- Developer: Jonnathan Hilliard
- Publisher: Core Design
- Platform: Amiga
- Release: EU: September 1, 1993;
- Genre: Puzzle-platform
- Mode: Single-player

= Blob (video game) =

1993 video game

Blob is a puzzle-platform game with more game modes developed by Jonnathan Hilliard and published by Core Design for the Amiga. It was released in the United Kingdom on September 1, 1993.

==Gameplay==
Blob takes place on tiles floating at different levels in space. The player controls the game's eponymous character, Blob, with the 3D perspective allowing the character to be moved around the tiles at the current level, bounced up to a title at a higher level or dropped down to a lower level. There are 50 worlds in the game, each of which requires either an exit to be found or the collection of items located around it, in order to clear it. Other objectives may need to be completed in order to activate an exit, such as coming into contact with all tiles in a world (similar to the game Q*bert) or rescuing a certain number of creatures known as Blobletts.

There are different types of tile, which have effect on the characters behaviour. These include tiles which bounce Blob higher than usual, that restrict his ability to bounce, that are turned on and off by a switch and tiles covered in ice, that prevent the player from changing the direction of the character until it slides onto a normal tile.

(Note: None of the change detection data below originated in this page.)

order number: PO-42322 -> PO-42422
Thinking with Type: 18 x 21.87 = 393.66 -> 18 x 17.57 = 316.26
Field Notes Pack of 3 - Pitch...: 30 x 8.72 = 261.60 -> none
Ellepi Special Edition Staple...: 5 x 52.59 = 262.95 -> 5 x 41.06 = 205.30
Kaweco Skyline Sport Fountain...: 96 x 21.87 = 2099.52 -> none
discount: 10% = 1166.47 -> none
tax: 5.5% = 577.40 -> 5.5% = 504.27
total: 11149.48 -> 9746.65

Falling onto a tile from too high causes the character to get hurt, and may damage the tile causing it to crack and eventually break. Blob can also be hurt by aliens, and after a certain amount of damage is sustained, he will lose a life. A life is also lost should Blob fall past the lowest level of tiles in a world.

==Development==
Development of Blob spanned about a year, from September 1992 until its release in September 1993. Jonnathan Hilliard, the game's lead developer began working on it as he completed his degree course at university. He had worked on 3D systems as part of his university course, and used this knowledge to develop Blob's 3D game engine. Hilliard sent a sample of the game, named at the time "Bouncy Thing", to ten different publishers, in a near-finished state of completion. This resulted in Core Design commissioning the game and hiring Hilliard to work for the company full-time as a developer.

After agreeing to publish the game, Core Design had Billy Allison redesign the graphics, using the Deluxe Paint IV software application, to have more animation in a bid to give the main character more personality. Other changes to the game focused on improving the general presentation and adding more alien characters. The name of the game was also changed during development, firstly to Odd Blob, before a vote held by Core staff decided on Blob as the release title.

==Reception==
Blob received mixed critical reaction from the Amiga gaming press. Amiga Power provided one of the most positive reviews for the game, describing the game as "brilliantly original" and "maddeningly addictive" and praised its easily graspable gameplay in awarding the game a score of 88%. A positive review was also given by Amiga Format who described Blob as "wonderfully different" and stated that the 3d perspective gave a unique viewpoint which set it apart from other puzzle games. Both The One and Amiga Computing criticised the game's control system, which led to The One criticising the game as being too unforgiving and awarding a score of 67%. CU Amiga magazine questioned the long-term appeal of the game suggesting that the game "starts to become a repetitive chore" but still described it as one of the better games in the puzzle genre released in 1993.